Posted on 22 June 2010 by Sanga



image courtesy jeanxreviews



We all know him as the man who made us give a look closely at the Monalisa and scan The Last Supper for hidden clues. But before there was The Da Vinci Code, Dan Brown was on a different career path. Here’s a look at some unknown and rather interesting facts about the bestselling author.

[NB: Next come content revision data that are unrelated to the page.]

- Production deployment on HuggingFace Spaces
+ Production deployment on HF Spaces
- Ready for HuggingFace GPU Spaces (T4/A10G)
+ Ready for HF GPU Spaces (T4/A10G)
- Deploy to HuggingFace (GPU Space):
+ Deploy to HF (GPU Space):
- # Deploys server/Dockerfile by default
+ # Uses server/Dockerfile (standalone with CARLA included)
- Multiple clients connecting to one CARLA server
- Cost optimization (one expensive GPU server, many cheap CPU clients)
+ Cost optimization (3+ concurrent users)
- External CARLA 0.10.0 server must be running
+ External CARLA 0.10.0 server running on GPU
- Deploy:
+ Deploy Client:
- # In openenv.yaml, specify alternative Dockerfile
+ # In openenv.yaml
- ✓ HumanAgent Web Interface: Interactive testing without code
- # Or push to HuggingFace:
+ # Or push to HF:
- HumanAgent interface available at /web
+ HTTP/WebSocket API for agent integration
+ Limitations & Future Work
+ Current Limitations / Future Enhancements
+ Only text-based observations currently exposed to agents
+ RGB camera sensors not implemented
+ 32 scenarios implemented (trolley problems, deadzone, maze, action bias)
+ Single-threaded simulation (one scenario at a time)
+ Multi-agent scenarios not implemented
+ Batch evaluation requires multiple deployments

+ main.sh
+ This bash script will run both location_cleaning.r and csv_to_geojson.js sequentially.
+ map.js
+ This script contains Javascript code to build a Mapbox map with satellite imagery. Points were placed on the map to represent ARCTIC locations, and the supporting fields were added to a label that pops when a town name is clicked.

  • Brown graduated from Amherst with a double major in Spanish and English in 1986, after which he turned to music, creating effects with synthesizer, and self-producing a children’s cassette entitled Synth Animals which included a collection of tracks such as Happy frogs and suzuki elephants.
  • In 1991, he moved to Hollywood to pursue a career as a singer-songwriter and pianist.
  • Dan Brown’s first three novels met with little success. It was his fourth novel, The Da Vinci Code, which hit the New York Times Best Seller List in its first week in release in 2003.
  • The Da Vinci Code’s success led to Dan Brown’s earlier novels flying off book shelves. In 2004, all four of Dan Brown’s novels hit the New York Times Best Seller List in the same week.
  • In 2005, Dan Brown made TIME Magazine’s list of the One Hundred Most Influential People of the Year. Brown also placed at Number Twelve in Forbe’s Magazine’s 2005 Celebrity 100 List. The Times estimated that Dan Brown’s income from The DaVinci Code sales alone was in excess of $250 million.
  • In 2006, his novel The Da Vinci Code was released as a film by Columbia Pictures. One of the songs, “phiano”, which Brown wrote and performed, was listed as part of the film’s soundtrack.
  • The fictional Langdon’’s alama mater is Phillips Exter Academy, the same school that Brown attended.
  • Brown has told fans that he uses inversion therapy to help with writer’s block. He uses gravity boots and says, “hanging upside down seems to help me solve plot challenges by shifting my entire perspective.”